The OIG report also projects that cost growth on Bechtel’s contract will continue, reaching $2.5 billion by 2027. That would be 6.5 times the original contract value when it was awarded five years ago.

“Our projections are based on the significant cost increases the Bechtel contract has incurred over the past three years, performance issues identified during the design phase in preparing detailed drawings for steel fabrication and handling the weight of the launch vehicle, and the significant amount of construction work that remains,” the report said.

NASA strongly disagreed with that conclusion. “A simple, straight-line extrapolation, such as the OIG made, does not accurately reflect the current development situation,” said Cathy Koerner, NASA’s deputy director for exploration systems development, in a response accompanying the report.

She argued that past trends cannot be extrapolated because the project is moving entirely from planning to execution, and that the agency is seeing cost improvements. “The OIG forecast a linear trend, while the actual trend is nonlinear in nature.”

However, the OIG was not convinced. “Although progress has been made with the start of construction on ML-2, we believe it is too early to assess the impact on further contract cost growth and to assess whether Bechtel can achieve and maintain improved performance levels throughout the construction phase,” the report said. In addition, “Bechtel has yet to demonstrate the sustained performance levels required to reduce overall costs.”

The report added that the total cost of the ML-2 project could reach $2.7 billion when including NASA’s contributions, which have risen from $96 million at the start of the project to $168 million today. Part of that increase relates to work that was eliminated from the Bechtel contract, such as the development of 6 of the 11 utility arms for the launch tower, which NASA will instead build and provide to Bechtel as government equipment.
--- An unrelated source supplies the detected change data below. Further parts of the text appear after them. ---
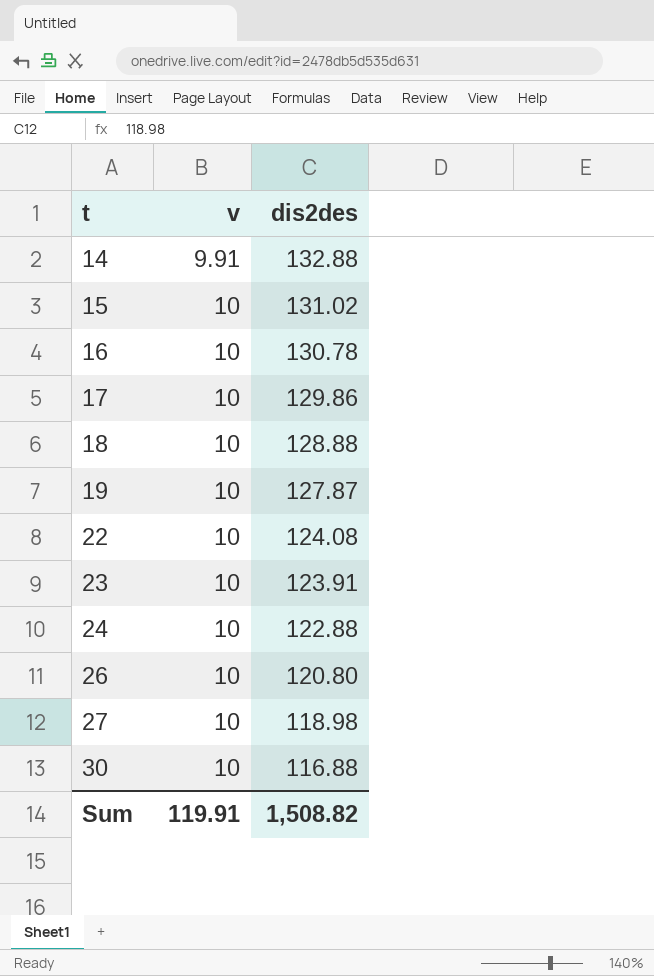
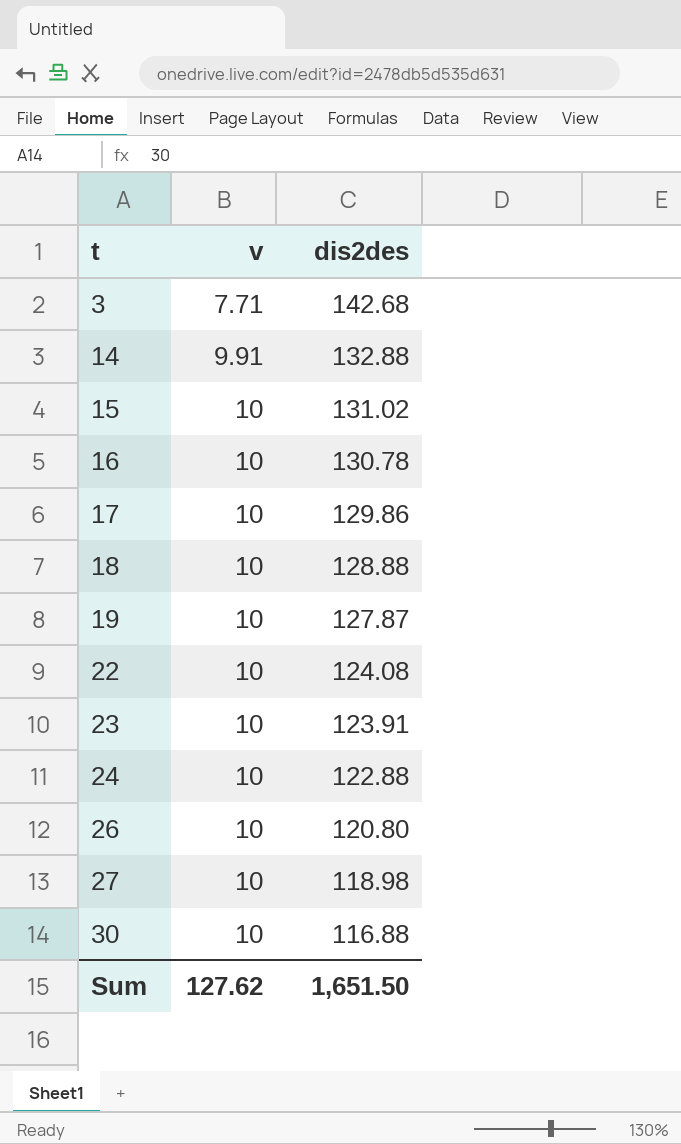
row 3: none -> 7.71 | 142.68
Sum | v: 119.91 -> 127.62
Sum | dis2des: 1,508.82 -> 1,651.50

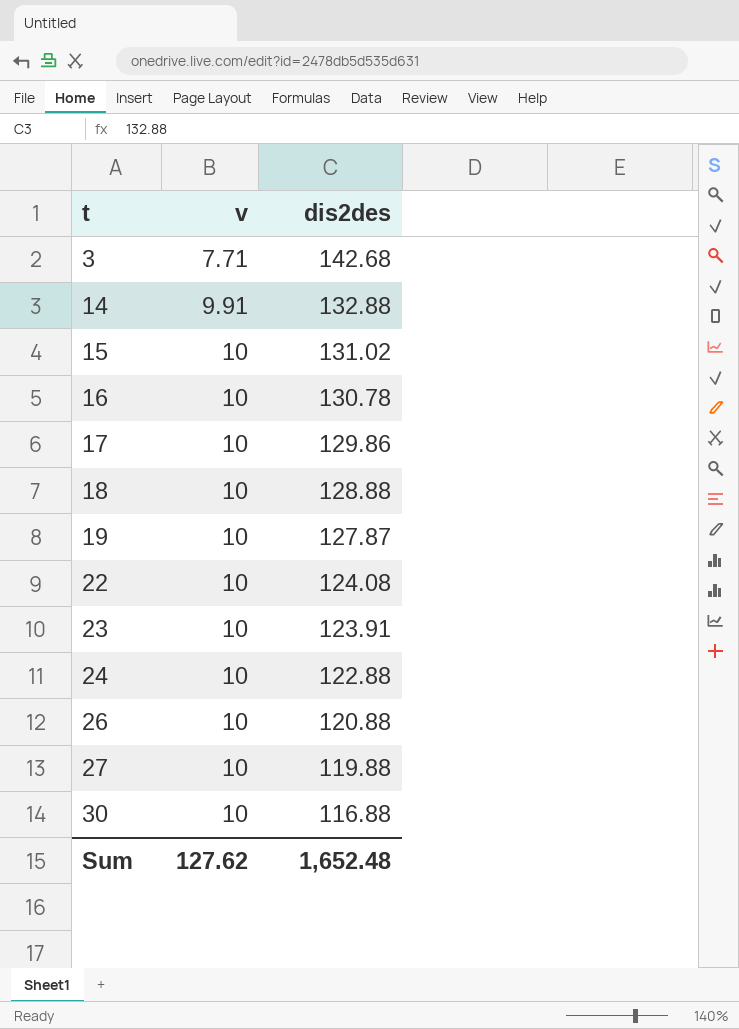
26 | dis2des: 120.80 -> 120.88
27 | dis2des: 118.98 -> 119.88
Sum | dis2des: 1,651.50 -> 1,652.48

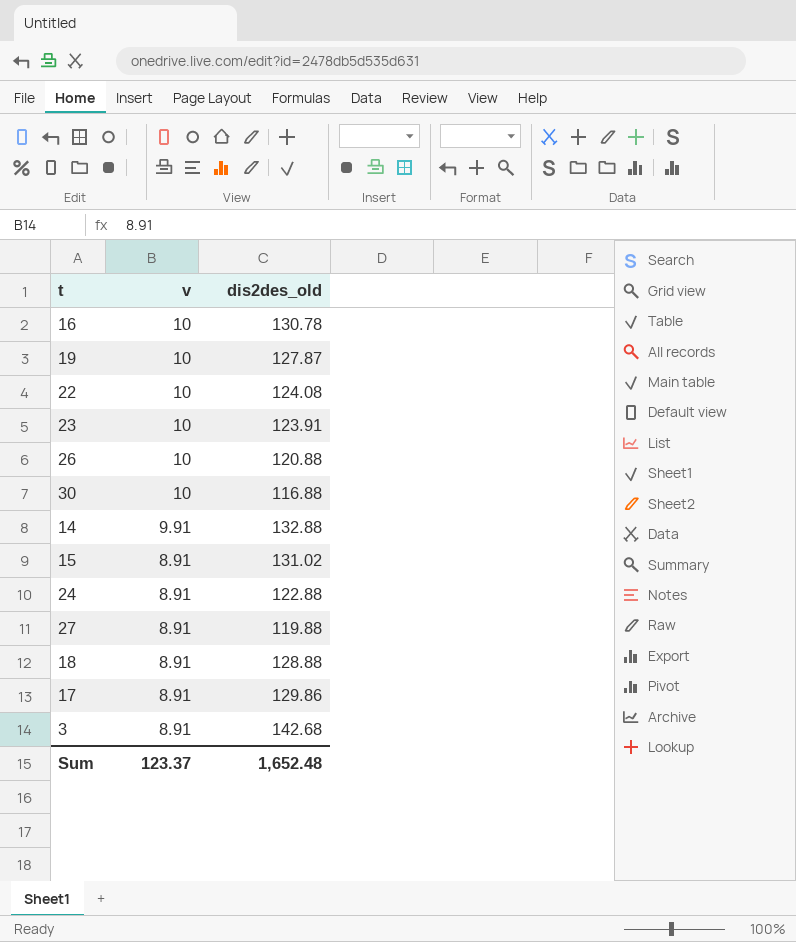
row order: t ascending -> v descending
column name: dis2des -> dis2des_old
15 | v: 10 -> 8.91
24 | v: 10 -> 8.91
27 | v: 10 -> 8.91
18 | v: 10 -> 8.91
17 | v: 10 -> 8.91
3 | v: 7.71 -> 8.91
Sum | v: 127.62 -> 123.37

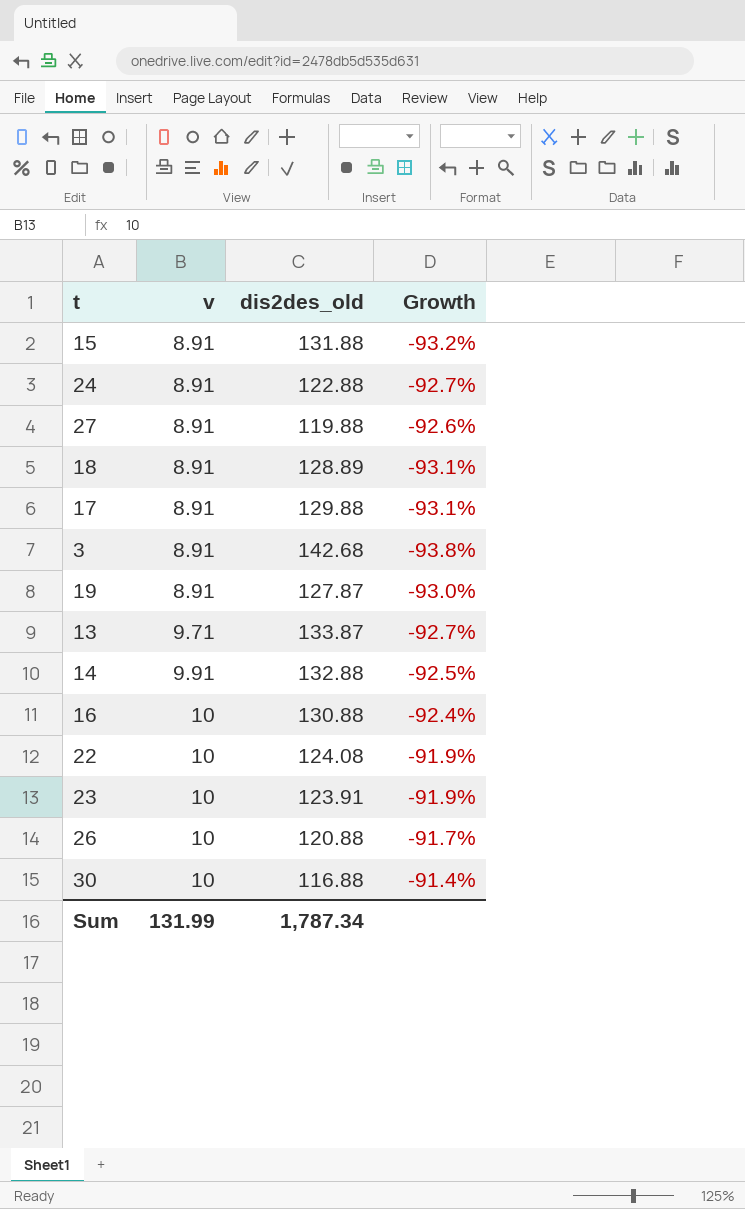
row order: v descending -> v ascending
column Growth | formula: none -> ([v] - [dis2des_old]) / [dis2des_old]
15 | dis2des_old: 131.02 -> 131.88
18 | dis2des_old: 128.88 -> 128.89
17 | dis2des_old: 129.86 -> 129.88
19 | v: 10 -> 8.91
row 13: none -> 9.71 | 133.87 | -92.7%
16 | dis2des_old: 130.78 -> 130.88
Sum | v: 123.37 -> 131.99
Sum | dis2des_old: 1,652.48 -> 1,787.34

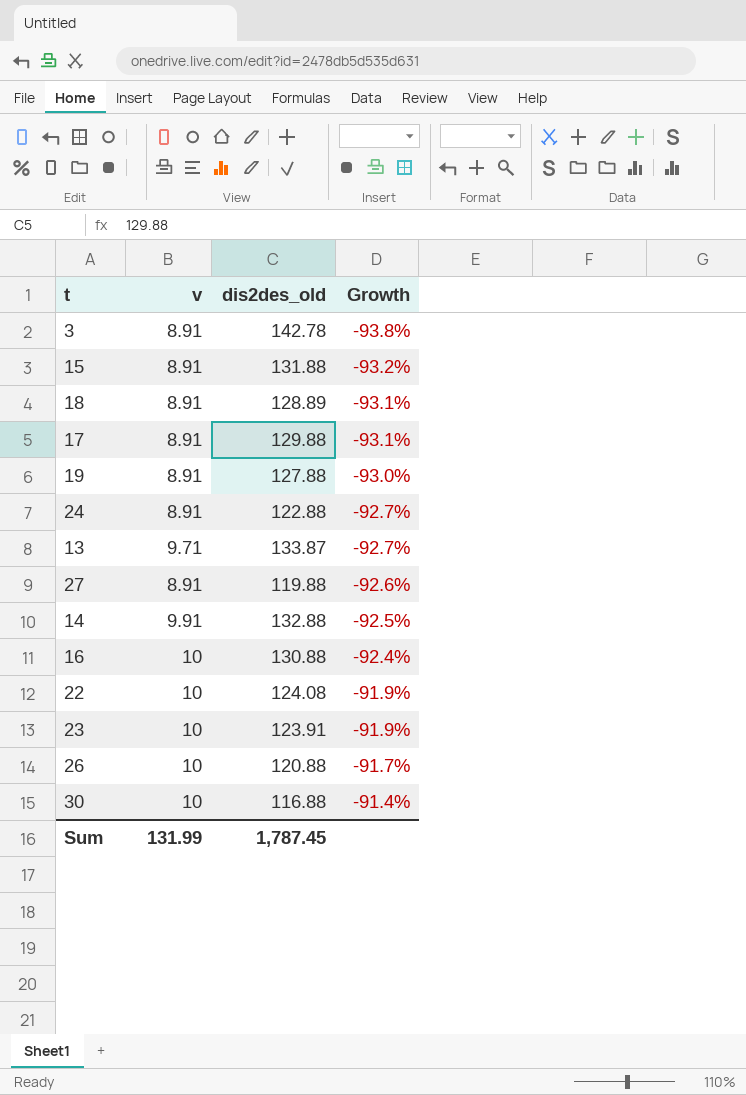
row order: v ascending -> Growth ascending
3 | dis2des_old: 142.68 -> 142.78
19 | dis2des_old: 127.87 -> 127.88
Sum | dis2des_old: 1,787.34 -> 1,787.45

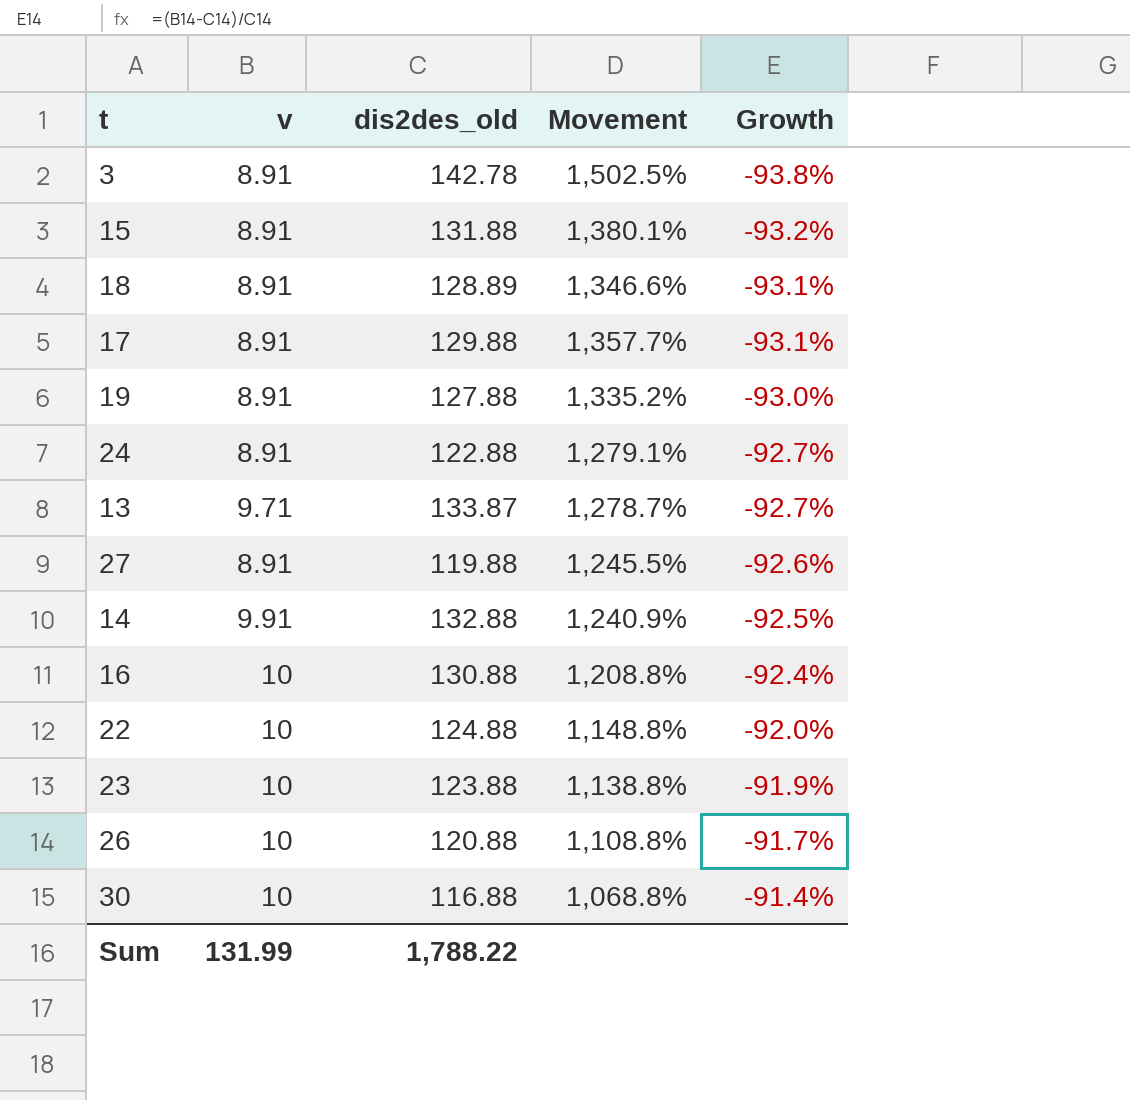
column Movement | formula: none -> ([dis2des_old] - [v]) / [v]
22 | dis2des_old: 124.08 -> 124.88
22 | Growth: -91.9% -> -92.0%
23 | dis2des_old: 123.91 -> 123.88
Sum | dis2des_old: 1,787.45 -> 1,788.22

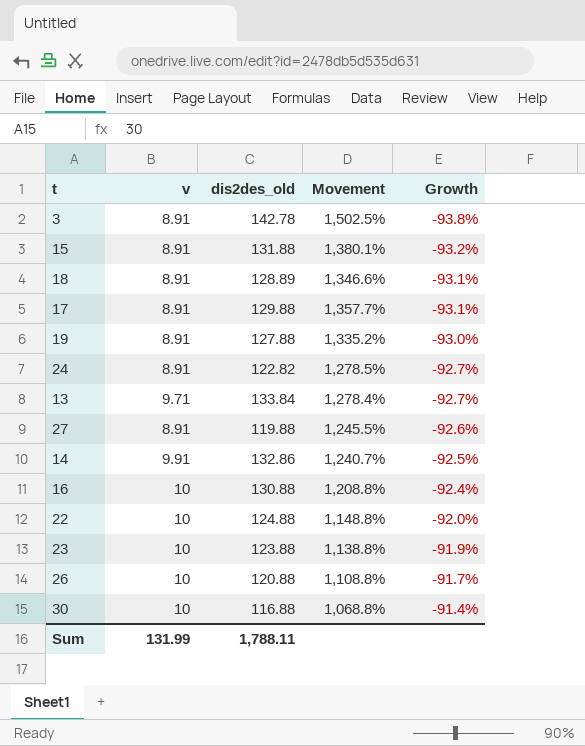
24 | dis2des_old: 122.88 -> 122.82
24 | Movement: 1,279.1% -> 1,278.5%
13 | dis2des_old: 133.87 -> 133.84
13 | Movement: 1,278.7% -> 1,278.4%
14 | dis2des_old: 132.88 -> 132.86
14 | Movement: 1,240.9% -> 1,240.7%
Sum | dis2des_old: 1,788.22 -> 1,788.11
The cost growth, the OIG said, could strain NASA’s budget. NASA has proposed spending $415.5 million on EGS development projects, including ML-2, for fiscal years 2025 through 2027 in its fiscal year 2025 budget request, a 72% increase over the 2024 request. But that would not be enough to cover the OIG’s projected costs for ML-2 development during that period, with a projected shortfall of nearly $400 million.

NASA has little chance of getting Bechtel to reduce its costs, the report said. The cost-plus contract does include the option to convert it to a fixed-price contract, but NASA is unlikely to use that option, the report said, because Bechtel would have to agree to that change. “Bechtel would likely provide a cost estimate well beyond NASA’s budgetary capabilities to account for the additional risk that a fixed-price contract entails,” the report said, citing discussions with NASA officials.